▸ **WORK REQUIRED**: Copy whichever lines of the data hold the word "class".

▸ **INPUT**:
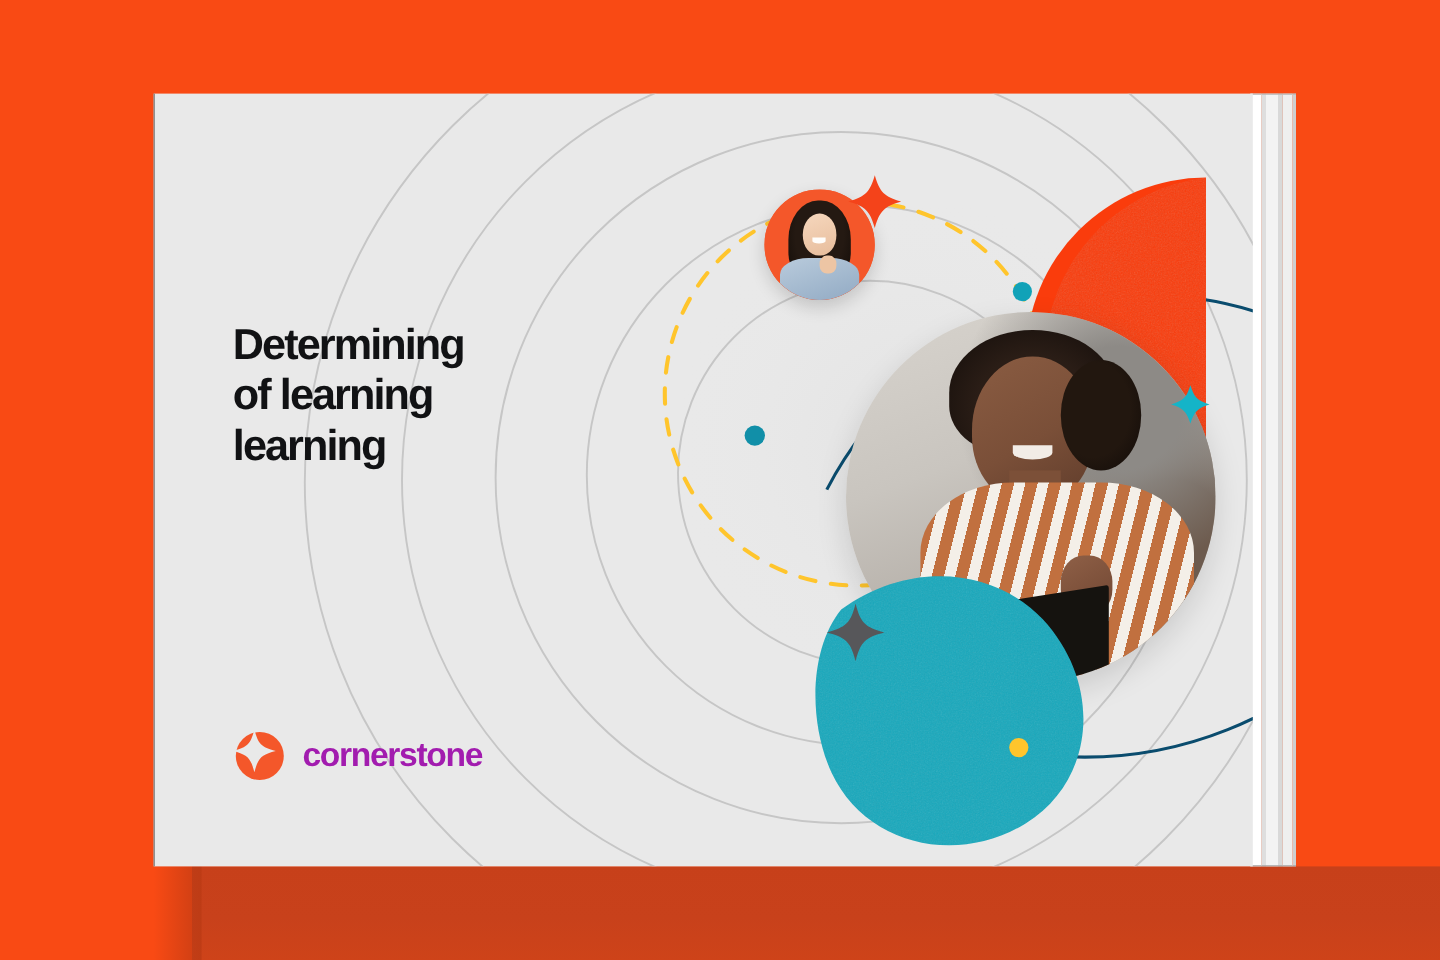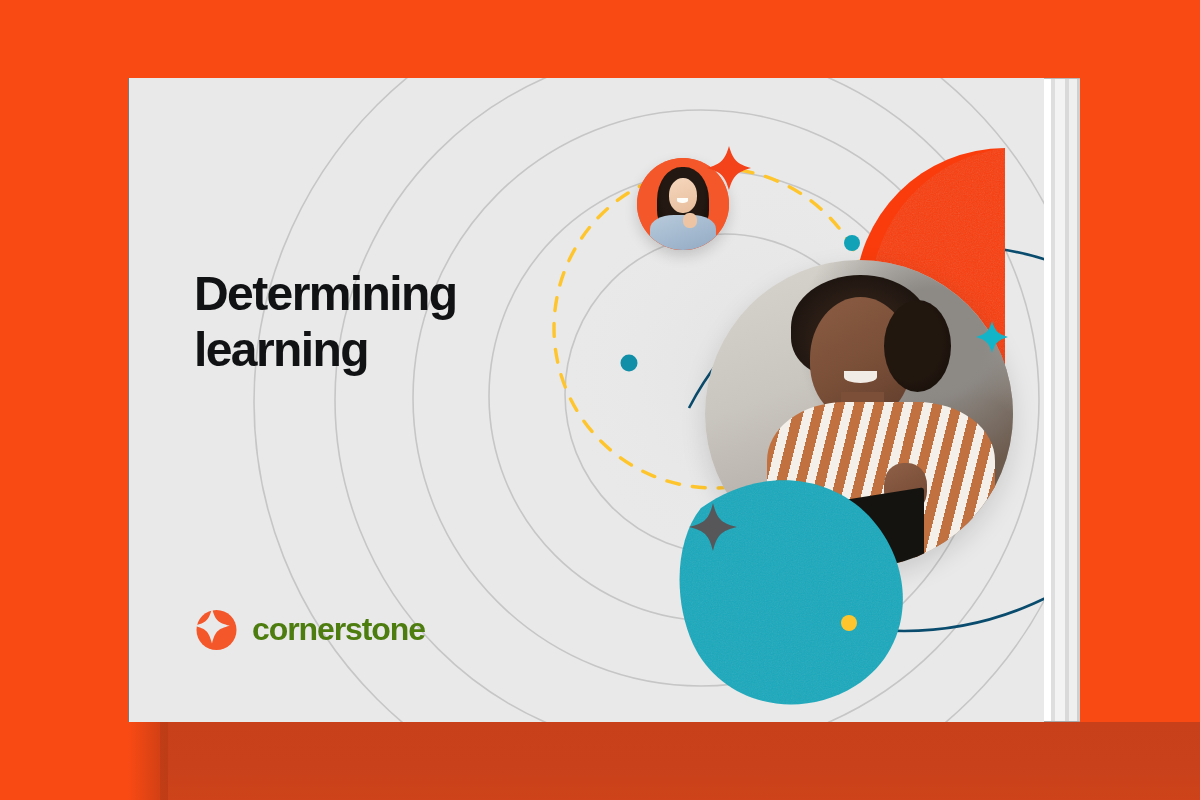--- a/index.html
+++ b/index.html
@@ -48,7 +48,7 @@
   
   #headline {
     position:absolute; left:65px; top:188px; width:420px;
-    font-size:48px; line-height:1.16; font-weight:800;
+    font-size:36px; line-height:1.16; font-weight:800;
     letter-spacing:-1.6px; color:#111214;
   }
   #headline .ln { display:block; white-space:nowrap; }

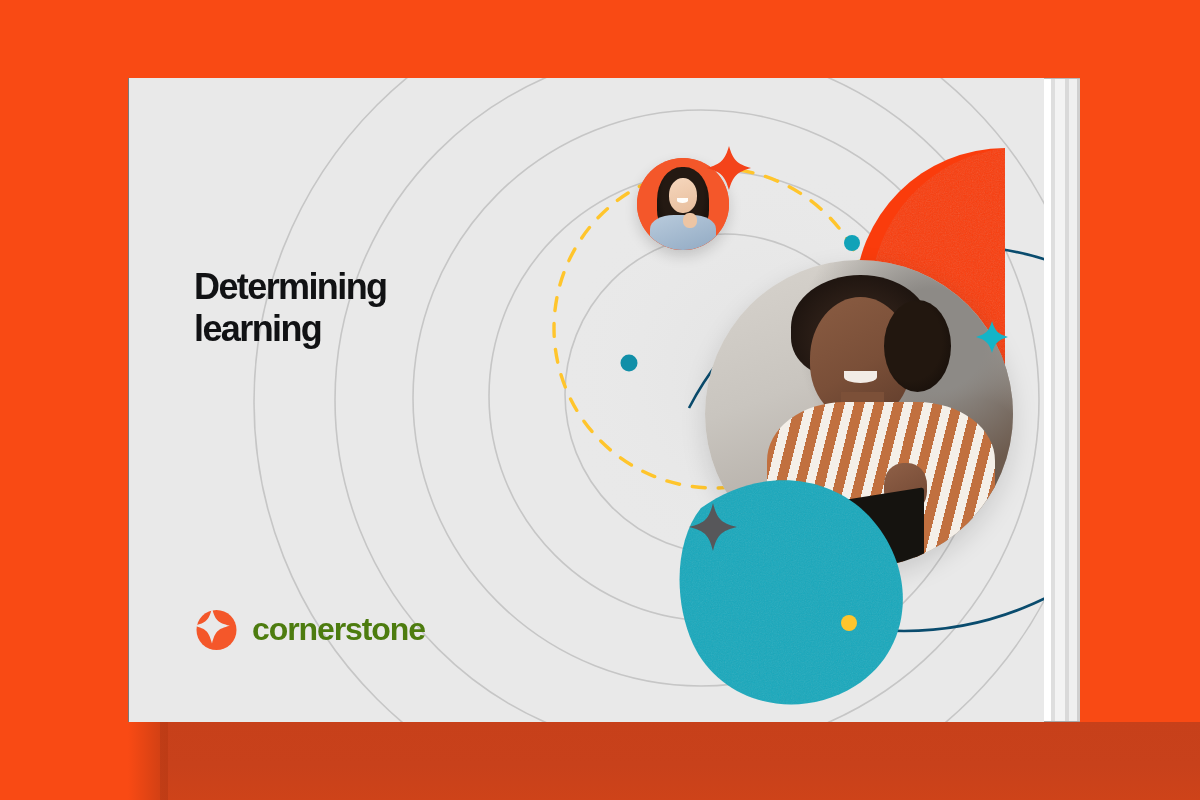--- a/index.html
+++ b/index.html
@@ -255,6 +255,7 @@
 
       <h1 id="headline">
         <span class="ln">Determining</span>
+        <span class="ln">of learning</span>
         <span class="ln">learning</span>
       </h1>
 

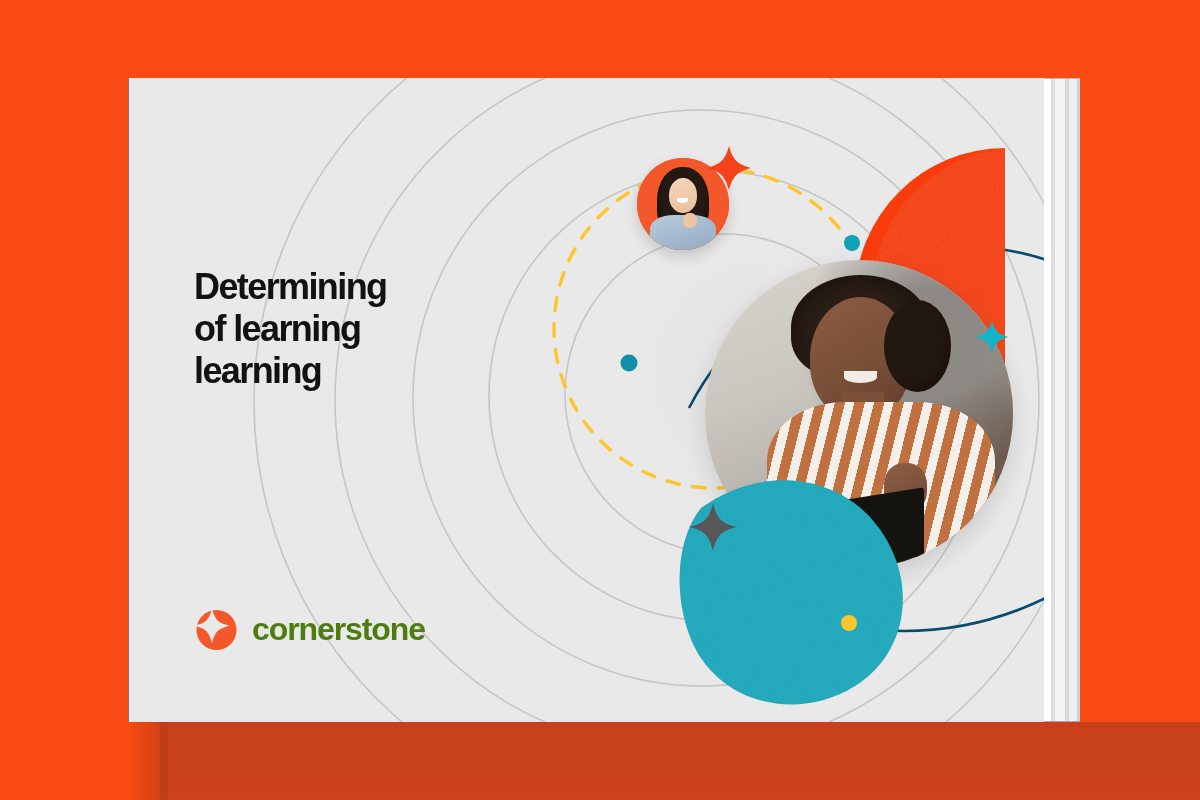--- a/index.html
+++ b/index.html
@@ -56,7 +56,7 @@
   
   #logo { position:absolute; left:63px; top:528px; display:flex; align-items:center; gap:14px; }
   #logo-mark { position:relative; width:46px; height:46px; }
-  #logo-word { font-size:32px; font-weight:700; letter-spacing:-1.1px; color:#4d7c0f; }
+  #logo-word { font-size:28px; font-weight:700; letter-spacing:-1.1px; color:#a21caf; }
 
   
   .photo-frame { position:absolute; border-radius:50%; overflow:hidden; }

* * *

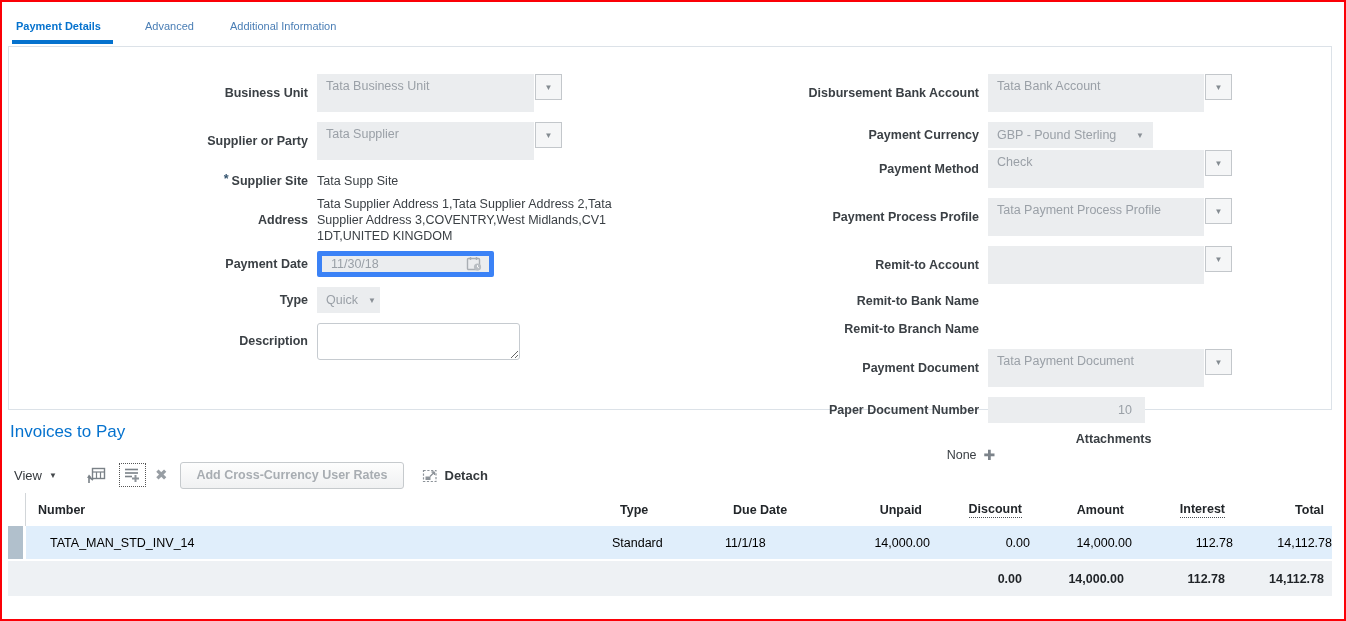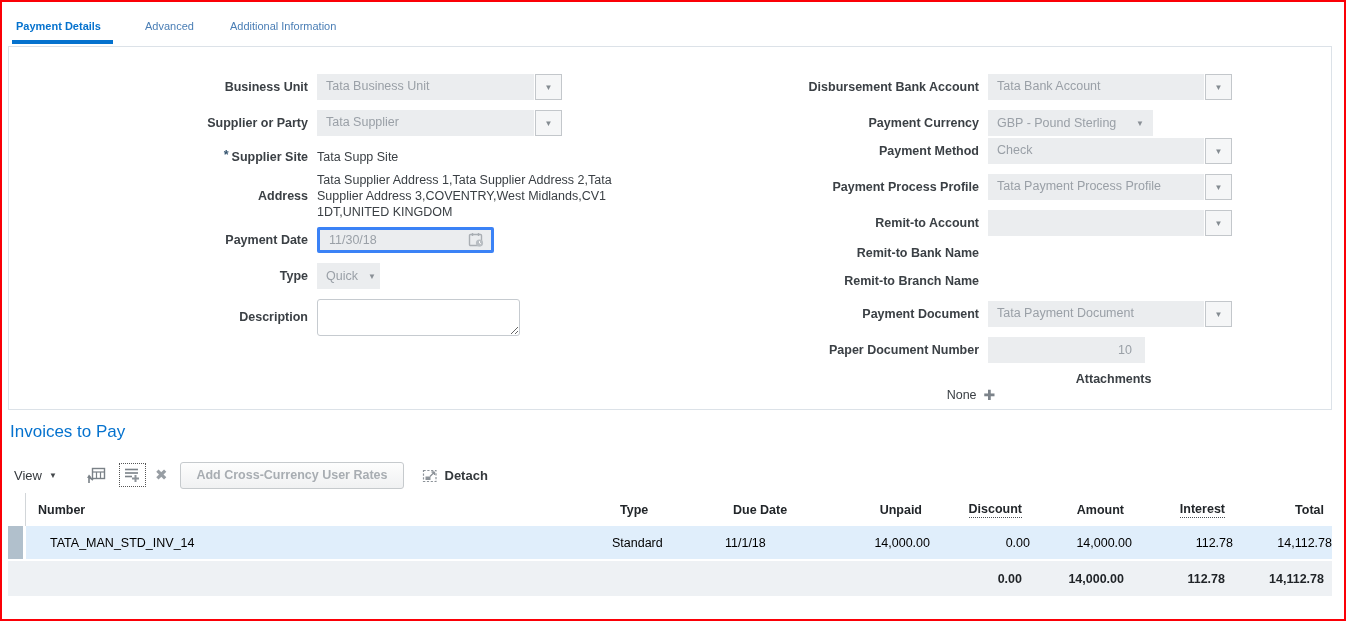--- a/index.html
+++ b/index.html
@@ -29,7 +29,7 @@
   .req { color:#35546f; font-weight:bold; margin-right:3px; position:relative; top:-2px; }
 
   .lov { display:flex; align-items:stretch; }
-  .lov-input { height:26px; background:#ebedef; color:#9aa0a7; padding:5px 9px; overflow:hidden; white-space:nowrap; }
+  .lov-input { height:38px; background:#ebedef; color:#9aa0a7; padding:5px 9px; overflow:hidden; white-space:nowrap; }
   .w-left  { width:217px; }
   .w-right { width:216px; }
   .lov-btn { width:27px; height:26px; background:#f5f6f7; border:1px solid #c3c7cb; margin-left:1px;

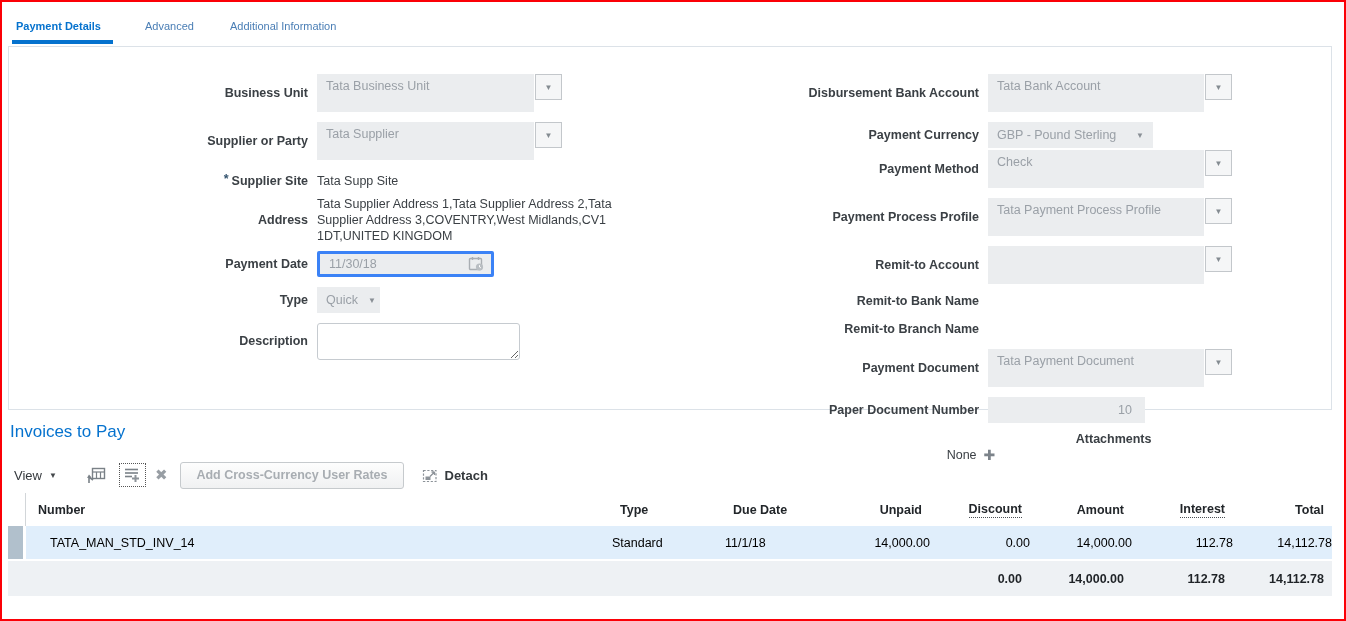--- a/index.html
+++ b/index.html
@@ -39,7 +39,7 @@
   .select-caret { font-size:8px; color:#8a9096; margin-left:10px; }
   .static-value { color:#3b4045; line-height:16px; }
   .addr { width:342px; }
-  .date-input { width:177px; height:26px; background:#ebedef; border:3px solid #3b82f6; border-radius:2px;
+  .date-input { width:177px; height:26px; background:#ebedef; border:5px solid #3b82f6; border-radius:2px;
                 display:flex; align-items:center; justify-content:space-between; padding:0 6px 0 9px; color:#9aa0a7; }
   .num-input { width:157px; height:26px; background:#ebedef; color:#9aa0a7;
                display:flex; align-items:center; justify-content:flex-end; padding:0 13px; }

▸ **ANSWER TO THE PROBLEM**:
         <span class="ln">Determining</span>
+        <span class="ln">of learning</span>
         <span class="ln">learning</span>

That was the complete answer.